Bob and Ray made it plain that radio had been overlooking some of the most effective tools in its kit — the use, for instance, of transcriptions in a “live” show. There would be no point in playing a transcription for TV, but ordinary recorded bits were caused by Bob and Ray to produce preposterous illusions via radio. The effect of suddenly slowing down the turntable, or speeding it up sharply, in the middle of an ornate trumpet, solo, yielded wonderful implications for the listener, guided by low-pressure comment from Bob and Ray. They had been having trouble with the trumpeter — drinking perhaps, nerves, family discord. . . . Would he make it this time? . . . No . . . too bad . . . there he goes again!

Each of the team can also take the part of ten or a dozen different characters without reducing his conversational speed, and their version of a Small Business Men’s Round Table — the tallest Small Business Man present being just 9 ½inches — was a rich tangle of warring voices with a moderator and program announcer thrown in. It wound up with the shortest Small Business Man (4 inches) shouting through the honeyed sign-off of the “announcer”: “Lift me down from this table, somebody!” — nothing for television, but a droll enough interval for the listener. So were the team’s ruinous telephone conversations, both parties talking at once and with great earnestness.
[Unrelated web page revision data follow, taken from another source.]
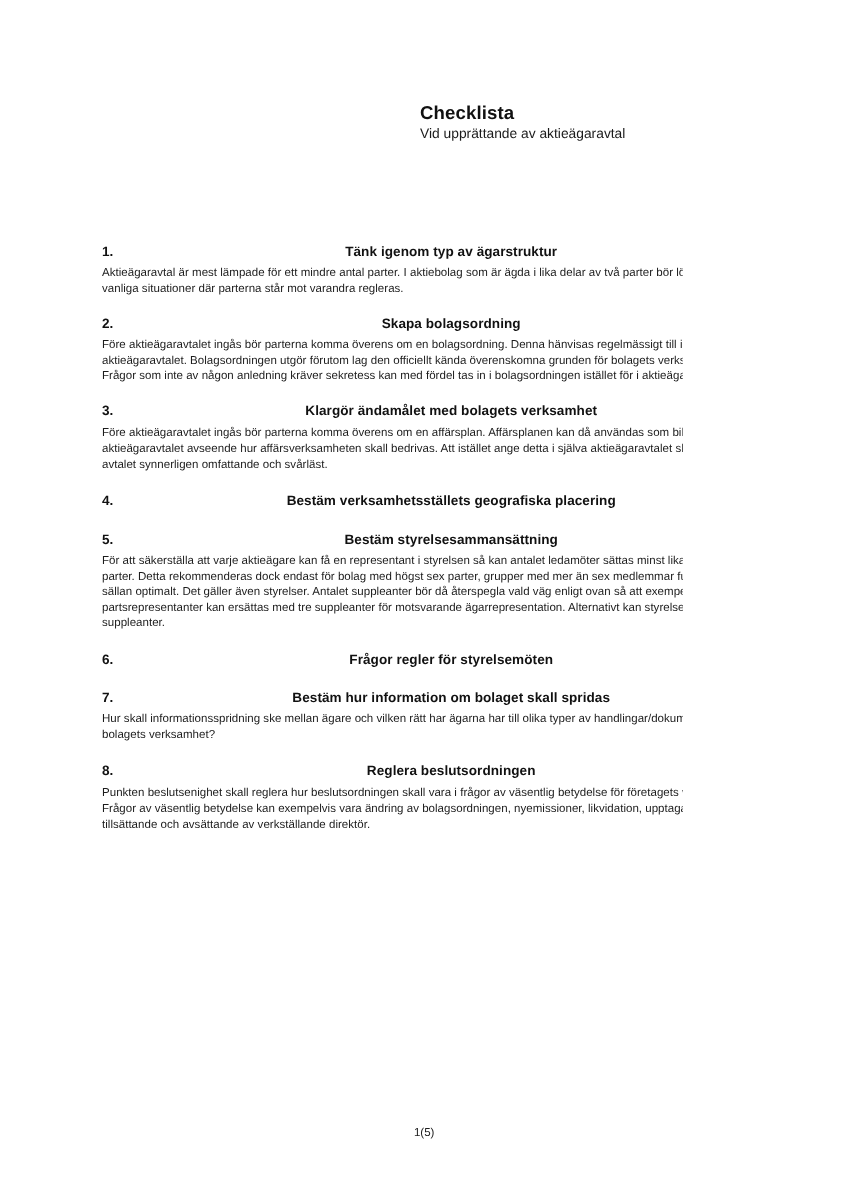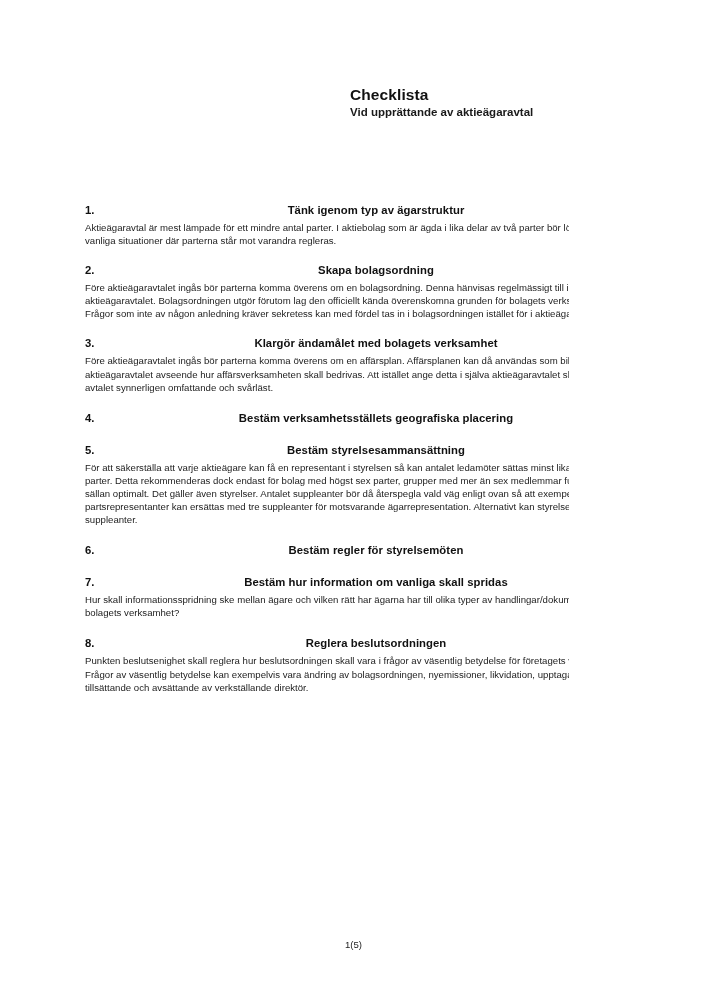--- a/index.html
+++ b/index.html
@@ -33,21 +33,21 @@
   .doc-title {
     font-size: 15.5px;
     font-weight: bold;
     letter-spacing: 0.1px;
     line-height: 18px;
     margin: 0;
     color: #111111;
   }
   .doc-subtitle {
     font-size: 11.5px;
-    font-weight: bold;
+    font-weight: normal;
     line-height: 15px;
     margin: 1px 0 0 0;
     color: #1a1a1a;
   }
   
   .content {
     position: absolute;
     left: 85px;
     top: 203px;
     width: 543px;
@@ -150,28 +150,28 @@
       <div class="section-heading">
         <span class="section-number">5.</span>
         <span class="section-title">Bestäm styrelsesammansättning</span>
       </div>
       <p class="section-body">För att säkerställa att varje aktieägare kan få en representant i styrelsen så kan antalet ledamöter sättas minst lika med antalet parter. Detta rekommenderas dock endast för bolag med högst sex parter, grupper med mer än sex medlemmar fungerar sällan optimalt. Det gäller även styrelser. Antalet suppleanter bör då återspegla vald väg enligt ovan så att exempelvis tre partsrepresentanter kan ersättas med tre suppleanter för motsvarande ägarrepresentation. Alternativt kan styrelsen arbeta utan suppleanter.</p>
     </div>
 
     <div class="section sec-6">
       <div class="section-heading">
         <span class="section-number">6.</span>
-        <span class="section-title">Bestäm regler för styrelsemöten</span>
+        <span class="section-title">Frågor regler för styrelsemöten</span>
       </div>
     </div>
 
     <div class="section sec-7">
       <div class="section-heading">
         <span class="section-number">7.</span>
-        <span class="section-title">Bestäm hur information om vanliga skall spridas</span>
+        <span class="section-title">Bestäm hur information om bolaget skall spridas</span>
       </div>
       <p class="section-body">Hur skall informationsspridning ske mellan ägare och vilken rätt har ägarna har till olika typer av handlingar/dokument rörande bolagets verksamhet?</p>
     </div>
 
     <div class="section sec-8">
       <div class="section-heading">
         <span class="section-number">8.</span>
         <span class="section-title">Reglera beslutsordningen</span>
       </div>
       <p class="section-body">Punkten beslutsenighet skall reglera hur beslutsordningen skall vara i frågor av väsentlig betydelse för företagets verksamhet. Frågor av väsentlig betydelse kan exempelvis vara ändring av bolagsordningen, nyemissioner, likvidation, upptagande av lån, tillsättande och avsättande av verkställande direktör.</p>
They created hundreds of funny situations in those summer weeks; their material was wonderfully fresh and distinctive. How long they could continue to produce brilliantly at the vast rate of their summer consumption (five 15-minute programs plus a one-hour show every week) remained to be seen. Both men are capable actors, and their mimicry is subtle enough to prosper even with more commonplace subject matter. The fine gusto of their first burst into network radio smacked of durability.